Hence, in the present study morphological and ultrastructural details of the insemination system (including the spermatheca) are compared in females of five Brevipalpus species. These species represent different morphological groups and are studied using light (LM), transmission (TEM) and scanning electron microscopy (SEM). The aim is to verify, by means of SEM high magnification images, whether the morphological differences observed by LM are confirmed and whether variations in the shape of the spermatheca can be a species-specific character usable in discerning Brevipalpus species.
Materials and methods
Females of the following species were investigated: Brevipalpus papayensis (Baker), B. obovatus, Brevipalpus yothersi (Baker), B. californicus and Brevipalpus tuberellus De Leon. All these species are considered reproduced parthenogenetically and, according to Baker and Tuttle (1987), B. yothersi and B. papayensis are representative of the morphological species group B. phoenicis; B.californicus of the B. californicus group; B. tuberellus of the B. cuneatus group; and B. obovatus of the B. obovatus group. These five species represent four morphological groups corresponding to molecular clades (Navia et al. 2013; Alves et al. 2019).

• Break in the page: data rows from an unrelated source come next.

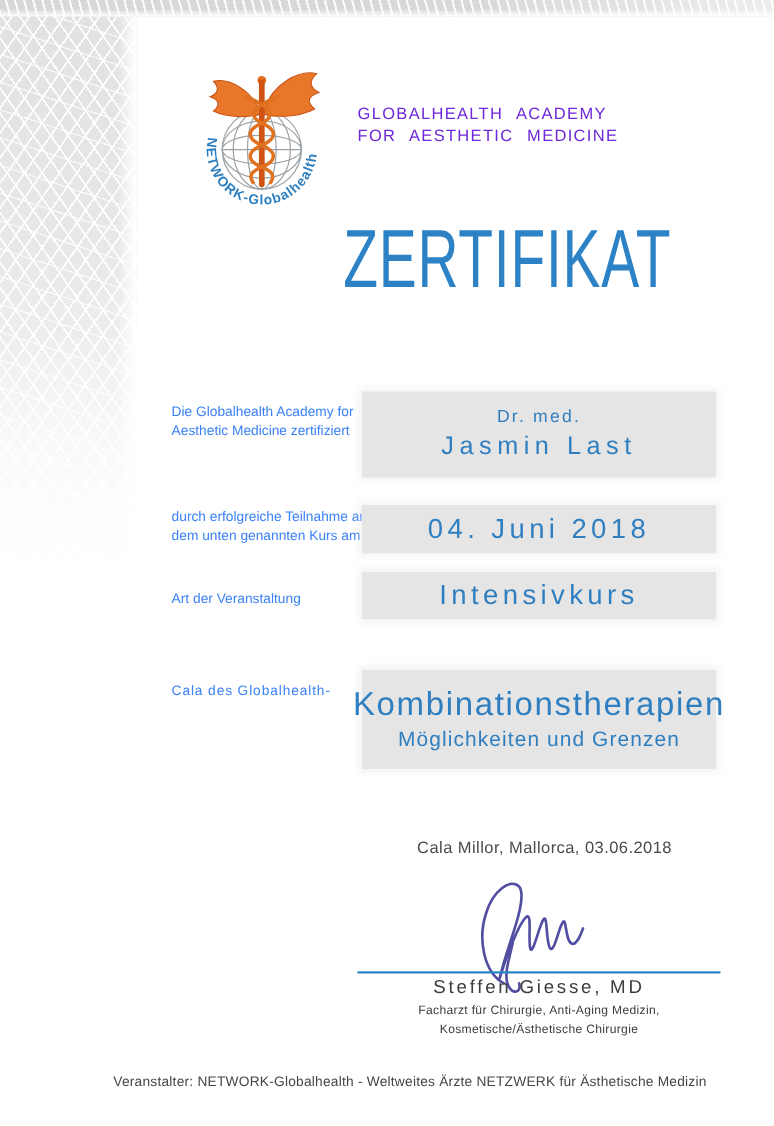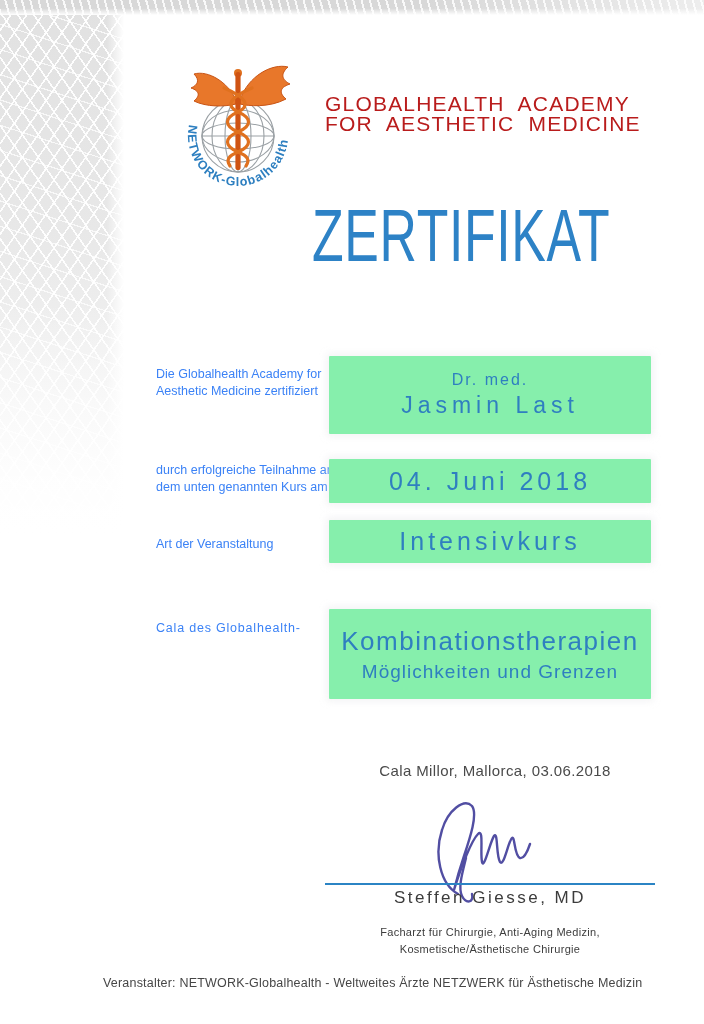"GLOBALHEALTH ACADEMY" .header { color: #b91c1c -> #6d28d9; font-size: 21px -> 15px }
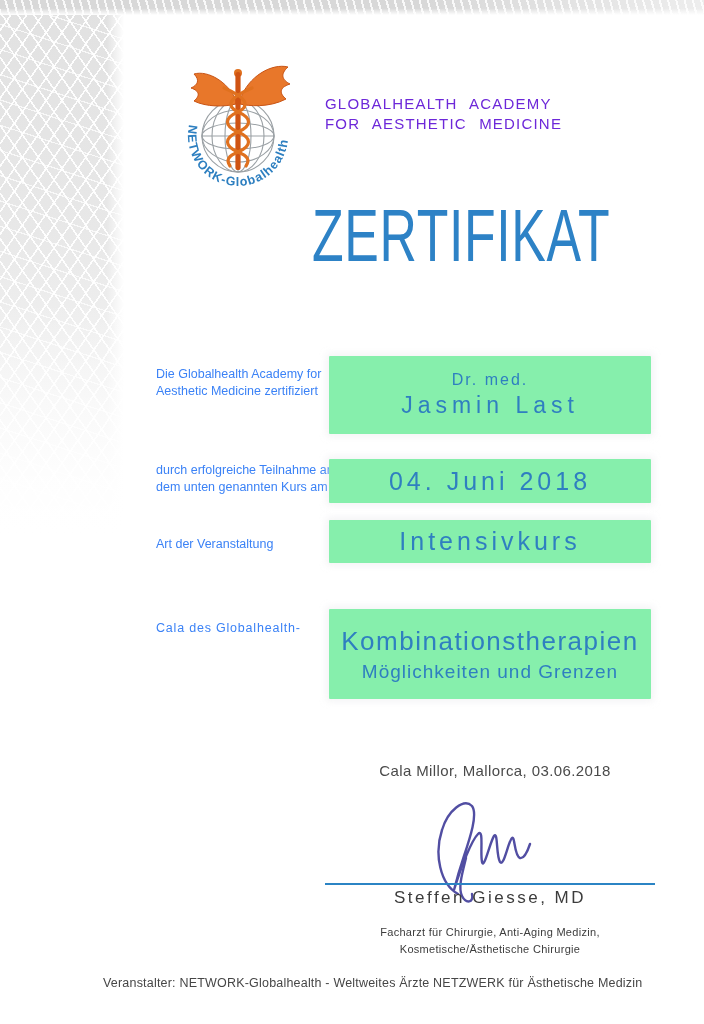"Dr. med." .vbox { background: #86efac -> #e5e5e5 }
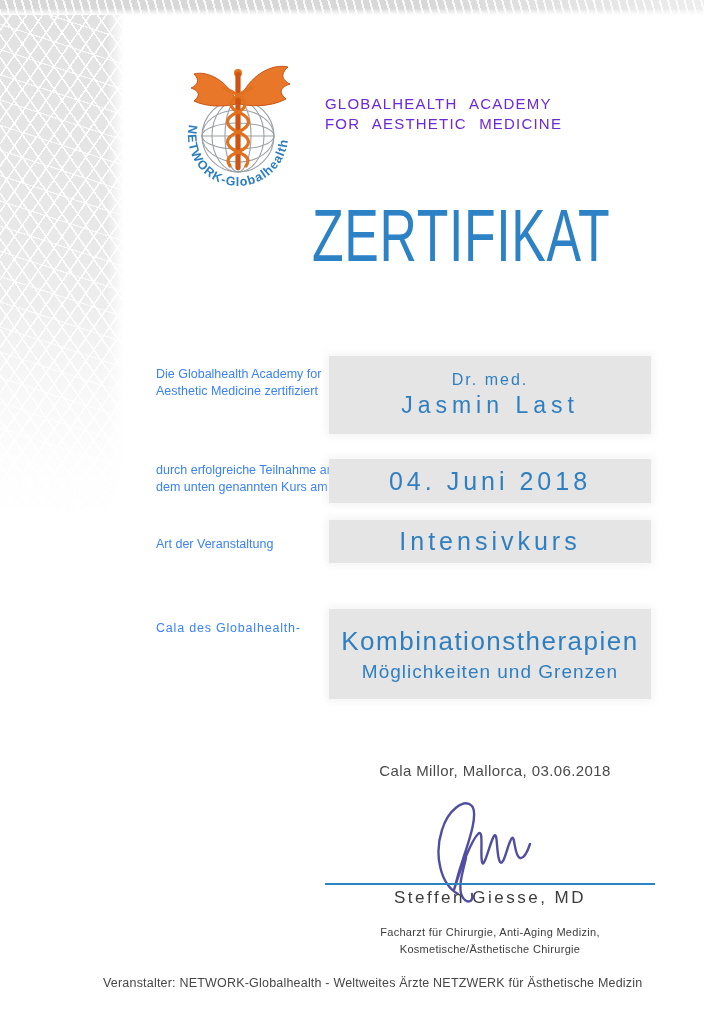"Kombinationstherapien" .topic1 { font-size: 26px -> 30px }
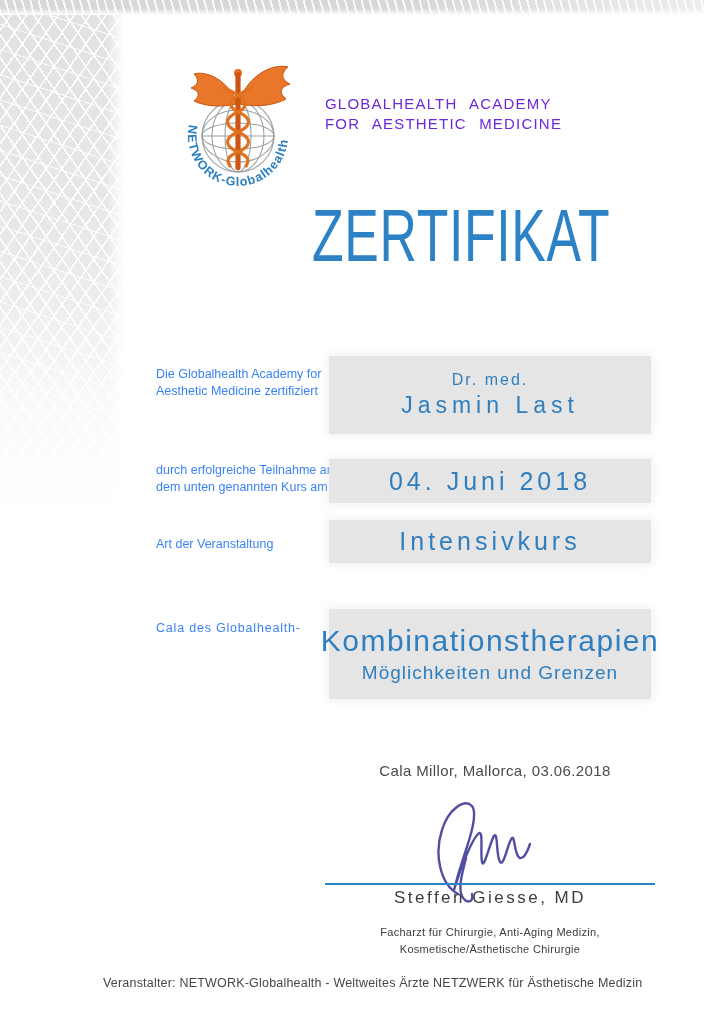"Steffen Giesse, MD" .signer-name { margin-bottom: 16px -> 3px }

Brevipalpus papayensis was obtained from a single female collected from a coffee orchard in the State of São Paulo, Brazil (22° 52′ 00.7″ S, 47° 04′ 53.2″ W), starting date 08/05/2018. Brevipalpus obovatus population was obtained from a single female collected from Solanum violifolium Schott in São Paulo state (22° 42′ 46.9″ S, 47° 38′ 52.4″ W), starting date 03/02/2018. Brevipalpus yothersi population was obtained from a single female collected from Citrus sinensis L. in São Paulo state (22° 42′ 33.4″ S, 47° 38′ 05.5″ W), starting date 15/08/2016.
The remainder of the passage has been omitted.